Exercise objective
Some lines in the records below may hold the word "gmail"; give the number of those lines and nothing else.

Extracted data
#####

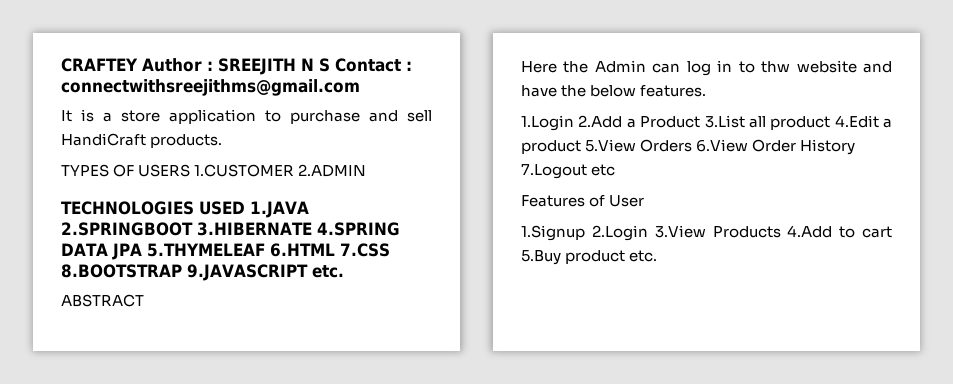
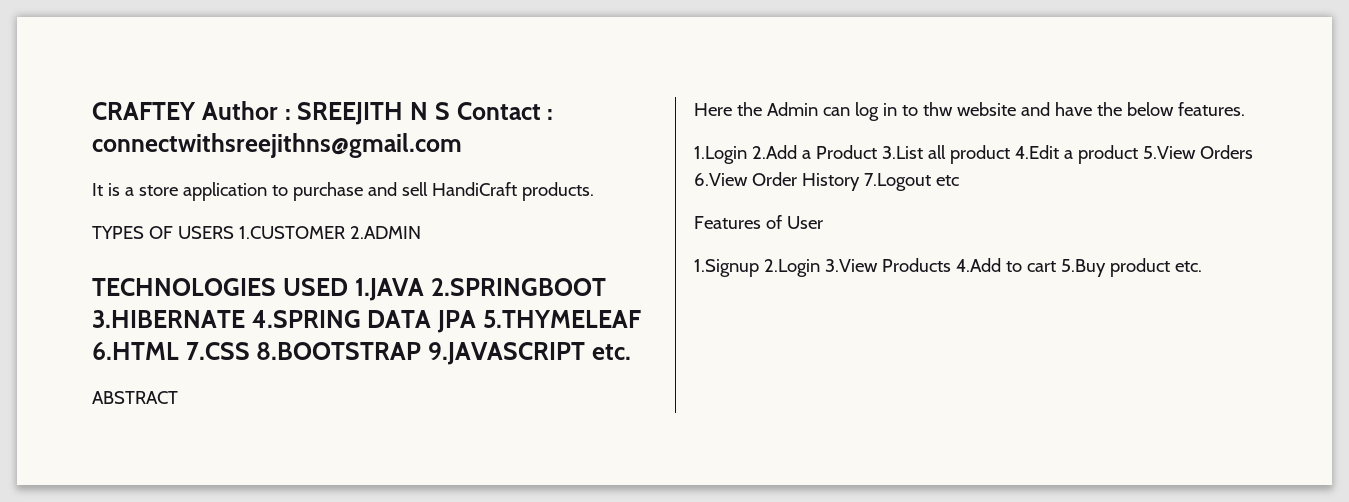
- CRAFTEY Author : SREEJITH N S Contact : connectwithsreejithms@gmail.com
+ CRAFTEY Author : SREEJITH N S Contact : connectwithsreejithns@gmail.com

#####

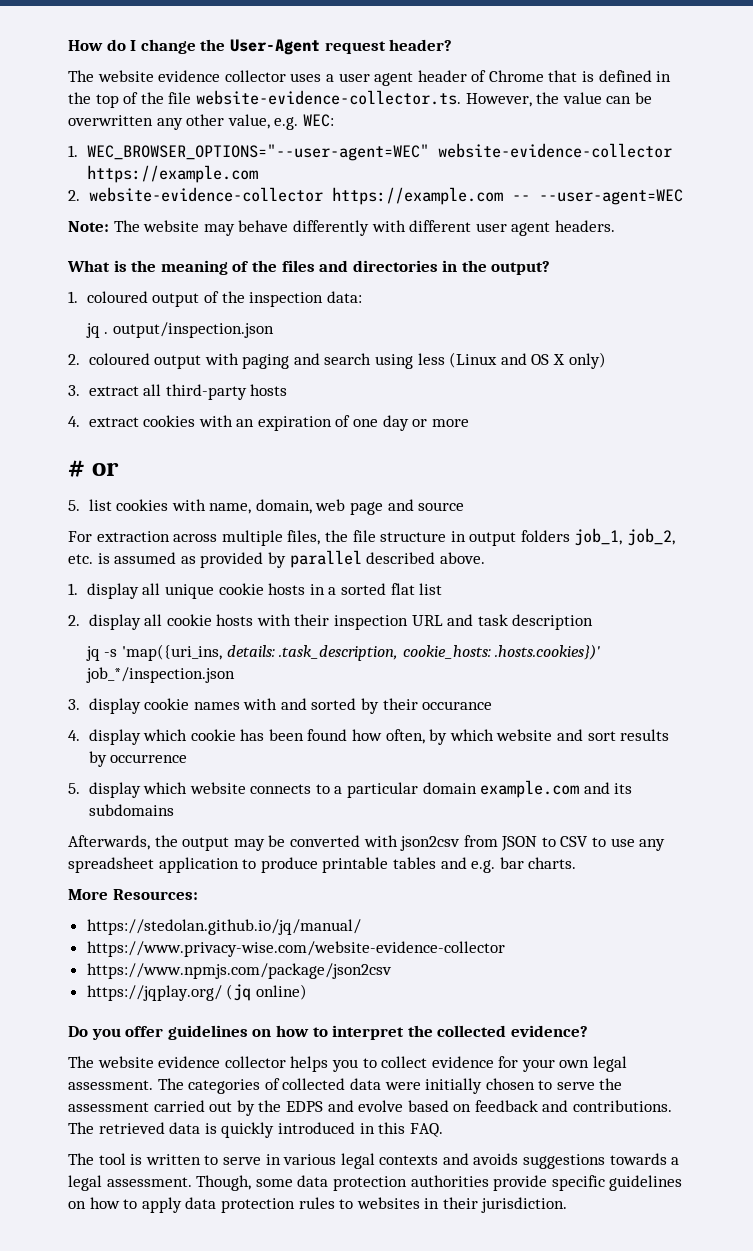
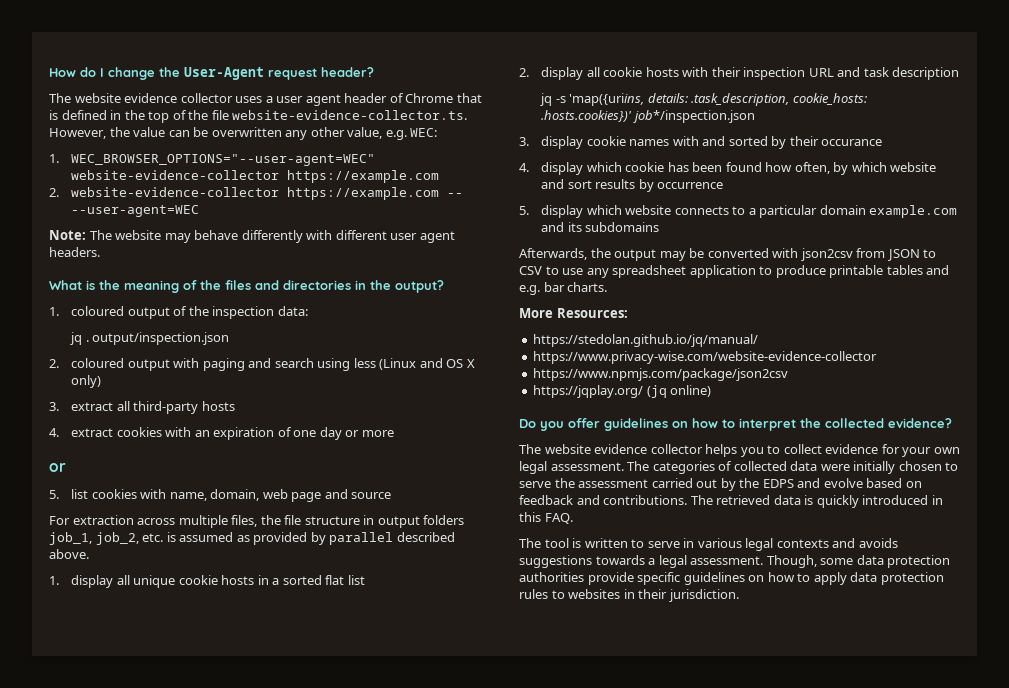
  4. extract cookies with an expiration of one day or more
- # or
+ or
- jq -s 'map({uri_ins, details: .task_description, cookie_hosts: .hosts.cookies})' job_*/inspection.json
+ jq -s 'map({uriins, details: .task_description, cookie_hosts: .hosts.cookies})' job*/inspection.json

#####

Your response
2